Personal information
- Born: September 22, 1997 (age 28) Newark, New Jersey, U.S.
- Listed height: 6 ft 5 in (1.96 m)
- Listed weight: 235 lb (107 kg)

Career information
- High school: Blue Valley North (KS)
- College: Louisiana–Monroe (2016–2020)
- NFL draft: 2021: undrafted

Career history
- San Francisco 49ers (2021)*; New Orleans Saints (2021)*; Kansas City Chiefs (2022)*; Houston Gamblers (2022–2023); Jacksonville Jaguars (2023–2024); Houston Roughnecks (2025);
- * Offseason or practice squad member only

Awards and highlights
- First-team All-Sun Belt (2019); Second-team All-Sun Belt (2020);

Career NFL statistics as of 2024
- Games played: 3
- Stats at Pro Football Reference

= Josh Pederson =

American football player (born 1997)

Josh Pederson (born September 22, 1997) is an American football tight end. He played college football at Louisiana-Monroe. He played for the Houston Gamblers of the United States Football League (USFL) from 2022 to 2023.

==Early life and education==
Josh Pederson was born on September 22, 1997, in Newark, New Jersey, and was raised in New Jersey as well as Kansas. He went to high school at Blue Valley North, where he had 73 receptions for 1,102 yards and 16 touchdowns in two seasons. He was rated as a two-star recruit out of high school, and committed to playing college football at Louisiana–Monroe. He spent his first season as a redshirt.

In Pederson's second year, he was a redshirt-freshman, and played in 11 games, registering 12 catches for 136 yards. He played in 11 games the following year as well, making 12 catches for the second straight year.

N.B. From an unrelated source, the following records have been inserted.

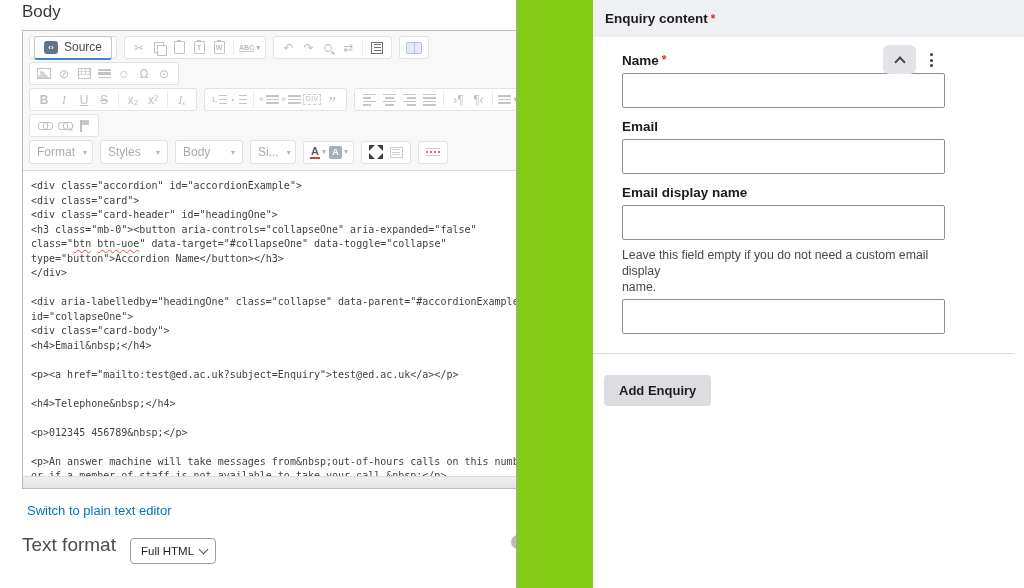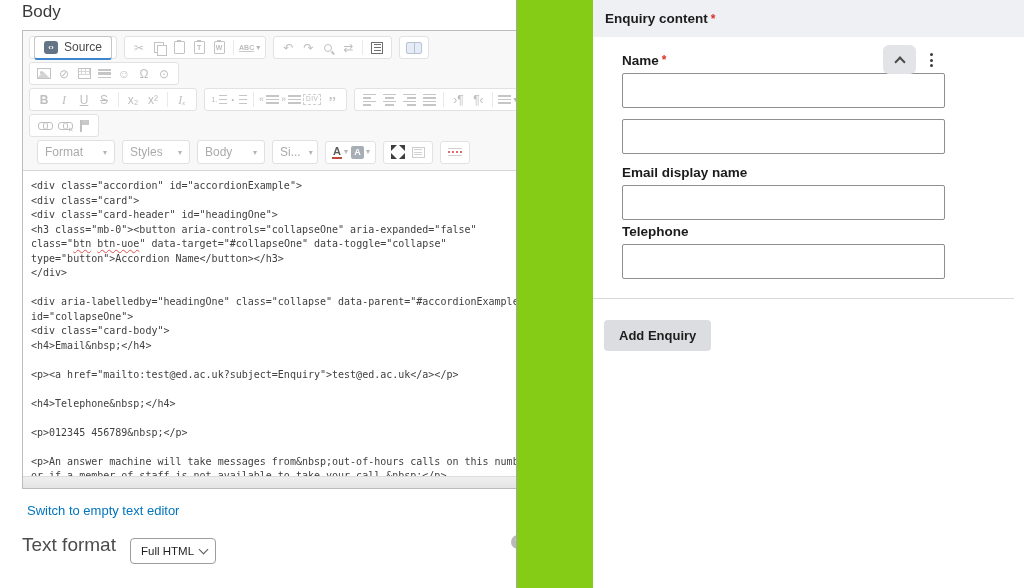"Email" div.f-label { html: none -> <div> <span>Email</span> </div> }
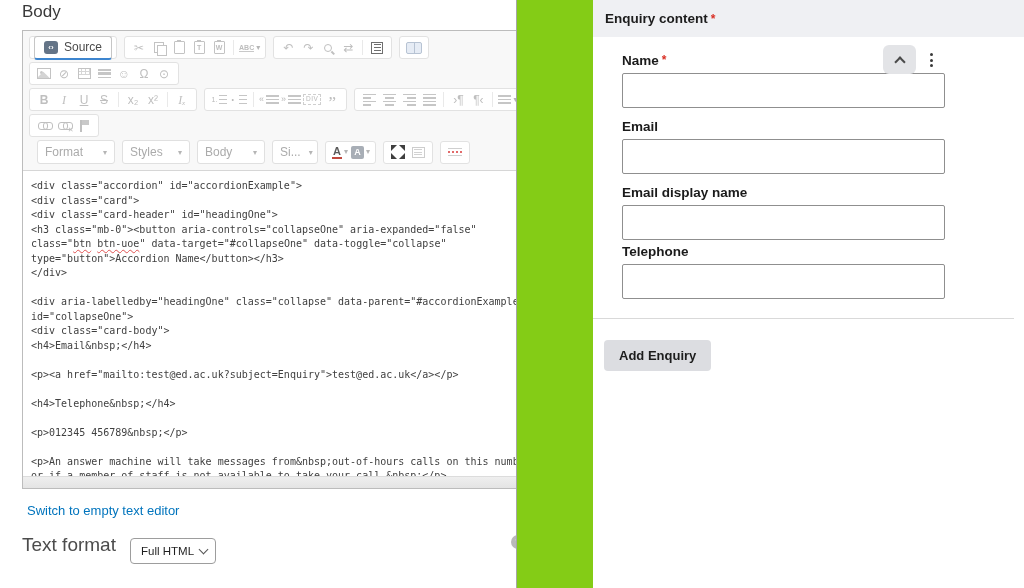"Format" div.dd { margin-left: 8px -> none; width: 78px -> 64px }
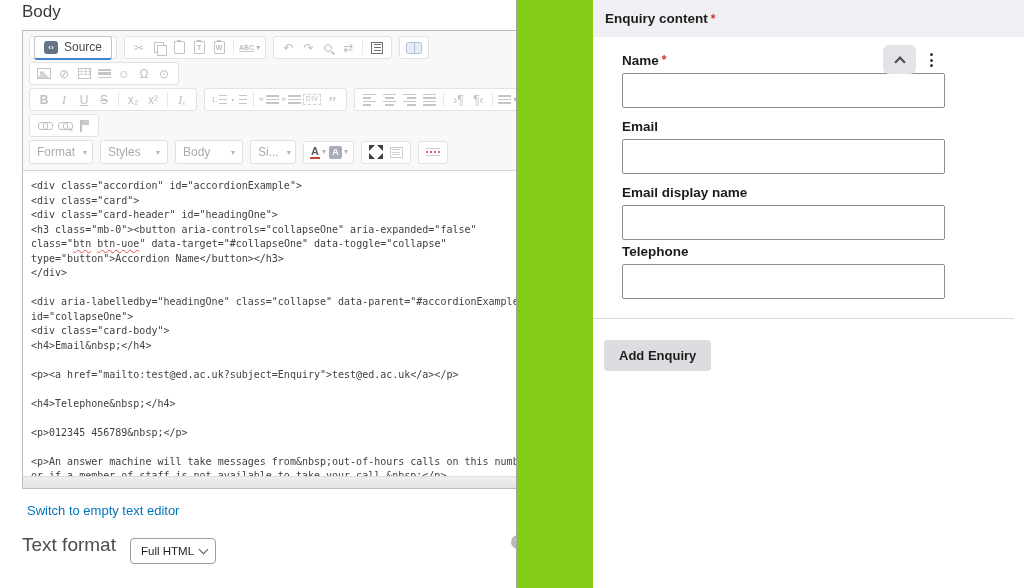"Leave this field empty if" div.f-help { html: none -> <div><span>Leave this field empty if you do not need a custom email display</span><br><span>name.</span></div> }
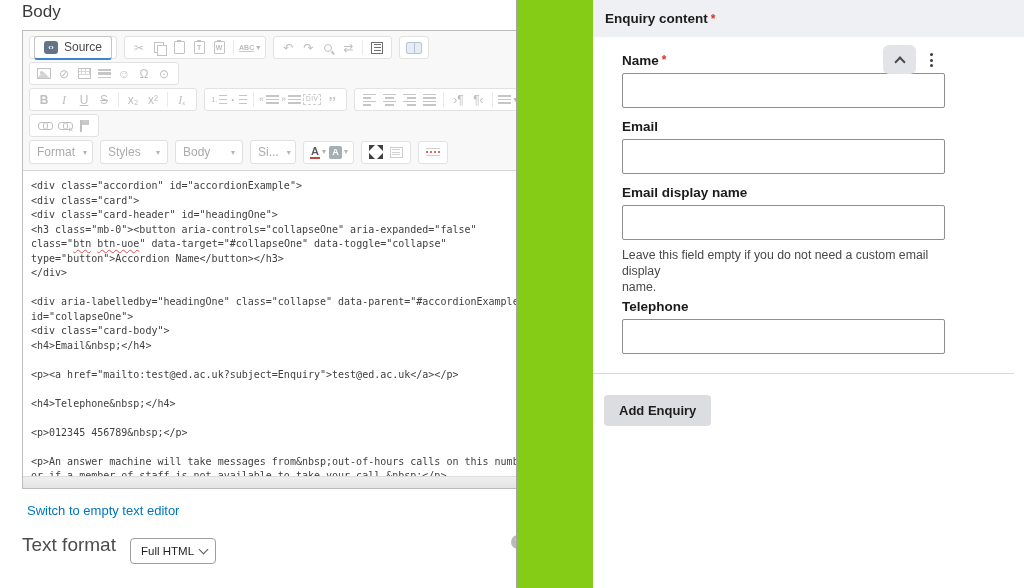"Telephone" div.f-label { html: <div> <span>Telephone</span> </div> -> none }
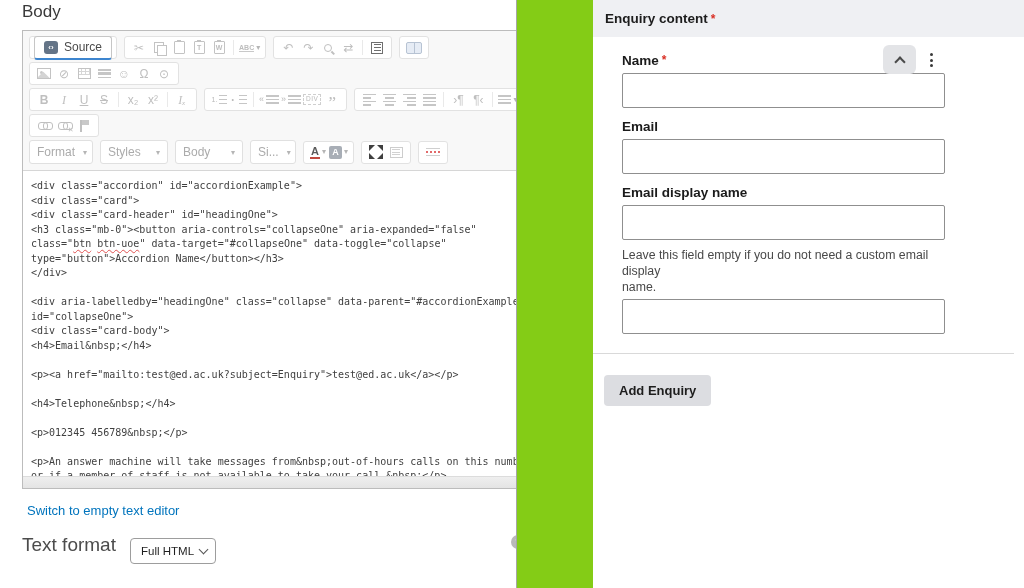"Switch to empty text editor" a.switch-link { text: empty -> plain }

In his junior year, Pederson was named First-team All-Sun Belt after posting 43 receptions for 567 yards and 9 scores.

He started every game his senior year, and recorded 32 catches for 367 yards.

==Professional career==

Pre-draft measurables
| Height | Weight | Arm length | Hand span | 40-yard dash | 10-yard split | 20-yard split | 20-yard shuttle | Three-cone drill | Vertical jump | Broad jump | Bench press |
| 6 ft 4+3⁄8 in (1.94 m) | 234 lb (106 kg) | 31+1⁄2 in (0.80 m) | 9+5⁄8 in (0.24 m) | 4.81 s | 1.74 s | 2.77 s | 4.43 s | 7.31 s | 28.5 in (0.72 m) | 9 ft 2 in (2.79 m) | 19 reps |
All values from Pro Day

===San Francisco 49ers===
Pederson went unselected in the 2021 NFL draft and was subsequently signed as an undrafted free agent by the San Francisco 49ers. On August 4, 2021, Pederson was waived by the 49ers.

===New Orleans Saints===
On August 6, 2021, Pederson signed with the New Orleans Saints. He was waived on August 21.

===Kansas City Chiefs===
On February 11, 2022, Pederson signed a reserve/future contract with the Kansas City Chiefs. He was waived on May 5, 2022.

===Houston Gamblers===
Pederson signed with the Houston Gamblers of the United States Football League (USFL) on May 20, 2022, and was subsequently transferred to the team's inactive roster.

The following season, he made his USFL debut in the season opener, where he caught two passes for 23 yards in the 29–13 loss to the Michigan Panthers. He finished the season having appeared in all 10 games, while placing second on the team with 24 receptions for 325 yards. His contract with the Gamblers was terminated on July 6, 2023, to sign with an NFL team.

===Jacksonville Jaguars===
On July 7, 2023, after being released by the Gamblers, Pederson signed with the Jacksonville Jaguars, joining his father who was their head coach at the time. He was waived August 29. Pederson was then re-signed to the Jaguars practice squad the following day. He was elevated to the active roster and made his NFL debut against the Cincinnati Bengals in Week 13, making Pederson the first person to play for a father as head coach in the NFL since 1978.

Pederson signed a reserve/futures contract with the Jaguars on January 9, 2024. He was waived/injured on August 3.

=== Houston Roughnecks ===
On February 17, 2025, Pederson signed with the Houston Roughnecks of the United Football League (UFL).

==Career statistics==

| League | Year | Team | Games |  | Receiving |  |  |  |  |
| GP | GS | Rec | Yds | Avg | Lng | TD |
| USFL | 2023 | HOU | 10 | 6 | 24 | 325 | 13.5 | 40 | 0 |

==Personal life==
Pederson is the son of former Jacksonville Jaguars coach Doug Pederson.